Search the material for the string "考试综合成绩" and copy each line where it occurs.

==============================

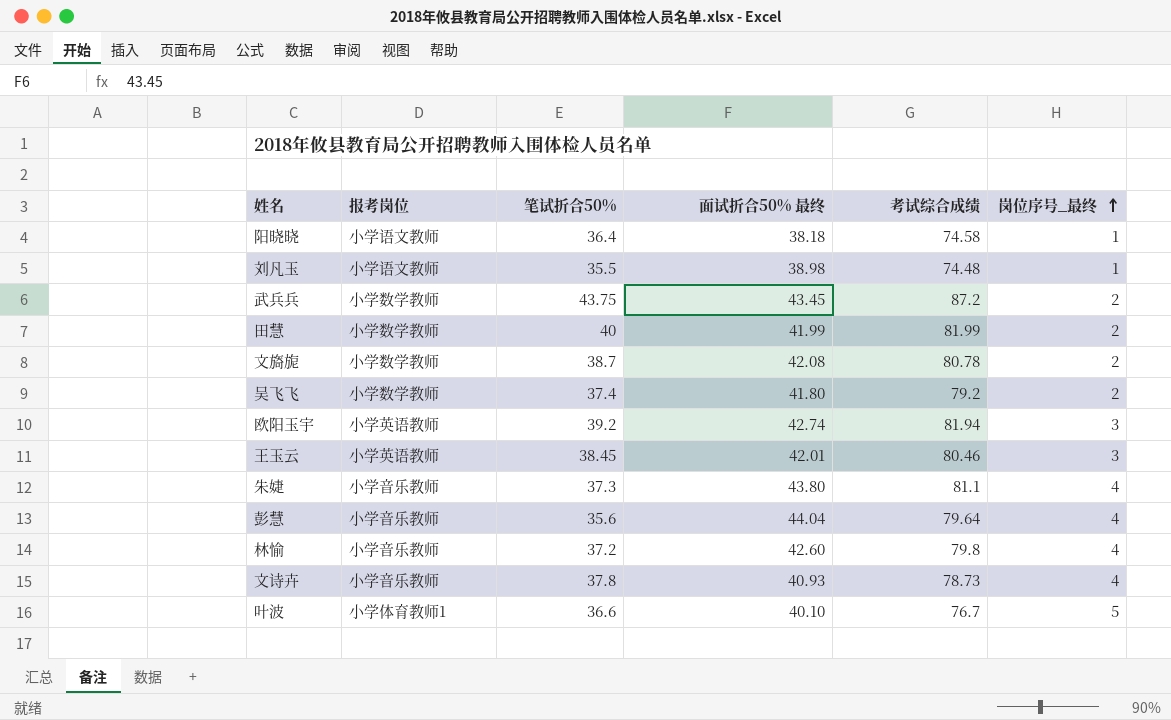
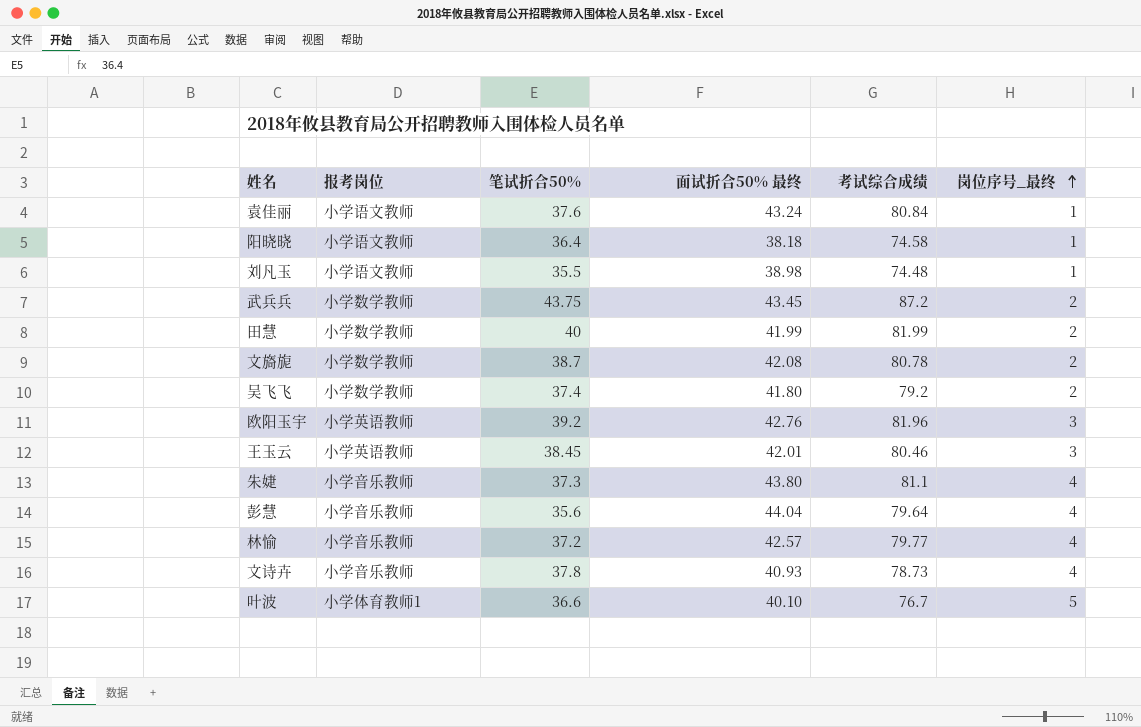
row 袁佳丽: none -> 小学语文教师 | 37.6 | 43.24 | 80.84 | 1
欧阳玉宇 | 面试折合50% 最终: 42.74 -> 42.76
欧阳玉宇 | 考试综合成绩: 81.94 -> 81.96
林愉 | 面试折合50% 最终: 42.60 -> 42.57
林愉 | 考试综合成绩: 79.8 -> 79.77

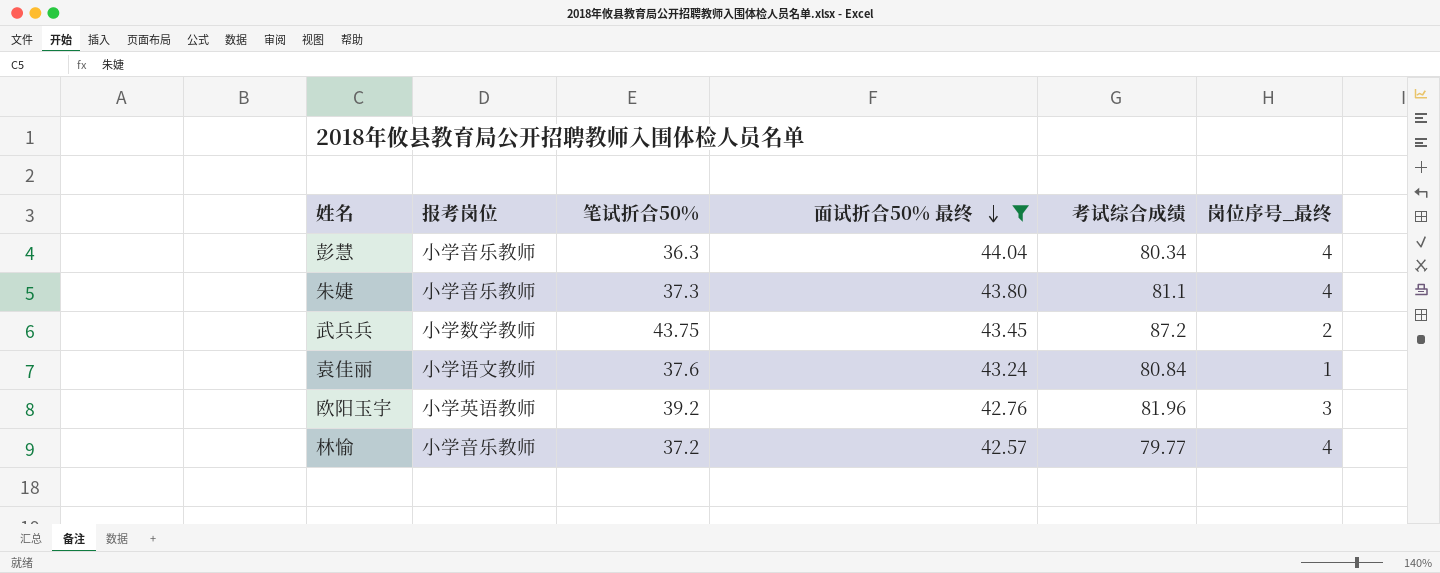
filter: none -> 面试折合50% 最终 >= 42.57
row order: 岗位序号_最终 ascending -> 面试折合50% 最终 descending
彭慧 | 笔试折合50%: 35.6 -> 36.3
彭慧 | 考试综合成绩: 79.64 -> 80.34

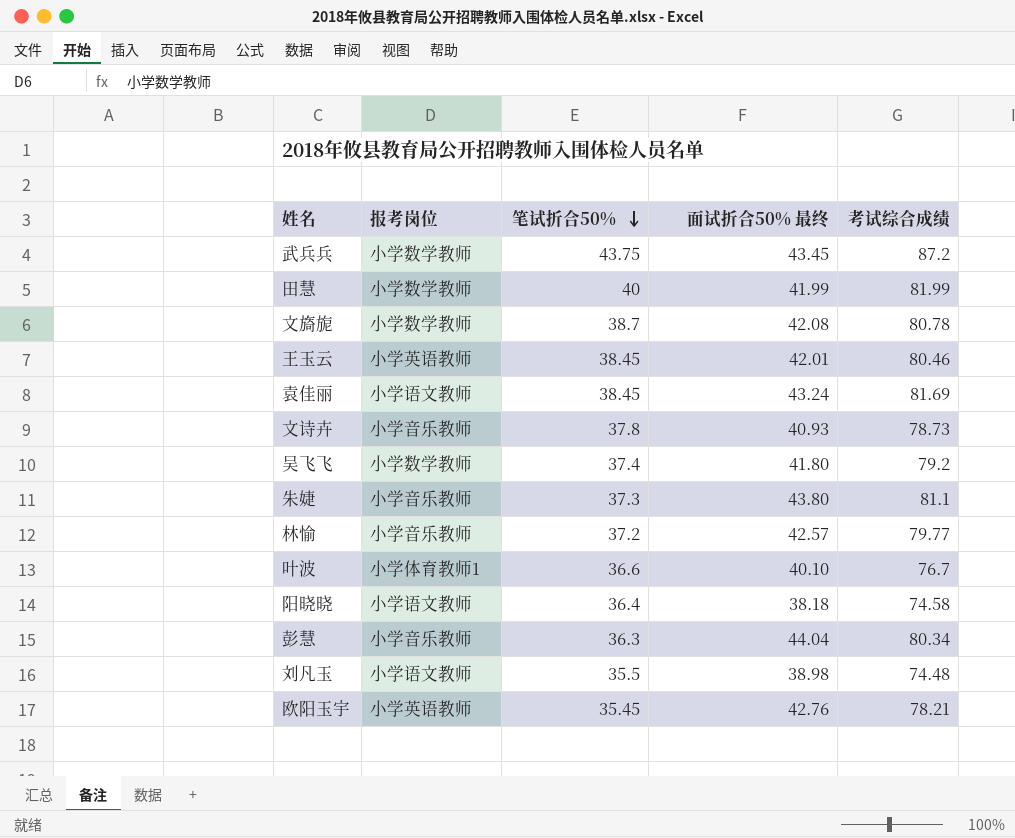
filter: 面试折合50% 最终 >= 42.57 -> none
row order: 面试折合50% 最终 descending -> 笔试折合50% descending
column 岗位序号_最终 | position: 6 -> none
袁佳丽 | 笔试折合50%: 37.6 -> 38.45
袁佳丽 | 考试综合成绩: 80.84 -> 81.69
欧阳玉宇 | 笔试折合50%: 39.2 -> 35.45
欧阳玉宇 | 考试综合成绩: 81.96 -> 78.21

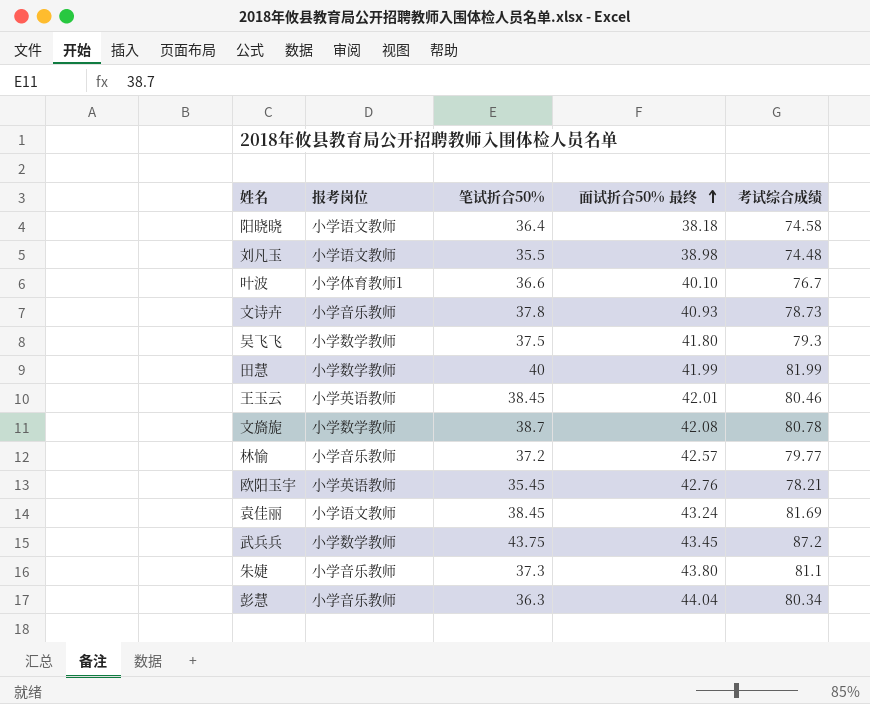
row order: 笔试折合50% descending -> 面试折合50% 最终 ascending
吴飞飞 | 笔试折合50%: 37.4 -> 37.5
吴飞飞 | 考试综合成绩: 79.2 -> 79.3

==============================

- Response below
欧阳玉宇 | 考试综合成绩: 81.94 -> 81.96
林愉 | 考试综合成绩: 79.8 -> 79.77
彭慧 | 考试综合成绩: 79.64 -> 80.34
袁佳丽 | 考试综合成绩: 80.84 -> 81.69
欧阳玉宇 | 考试综合成绩: 81.96 -> 78.21
吴飞飞 | 考试综合成绩: 79.2 -> 79.3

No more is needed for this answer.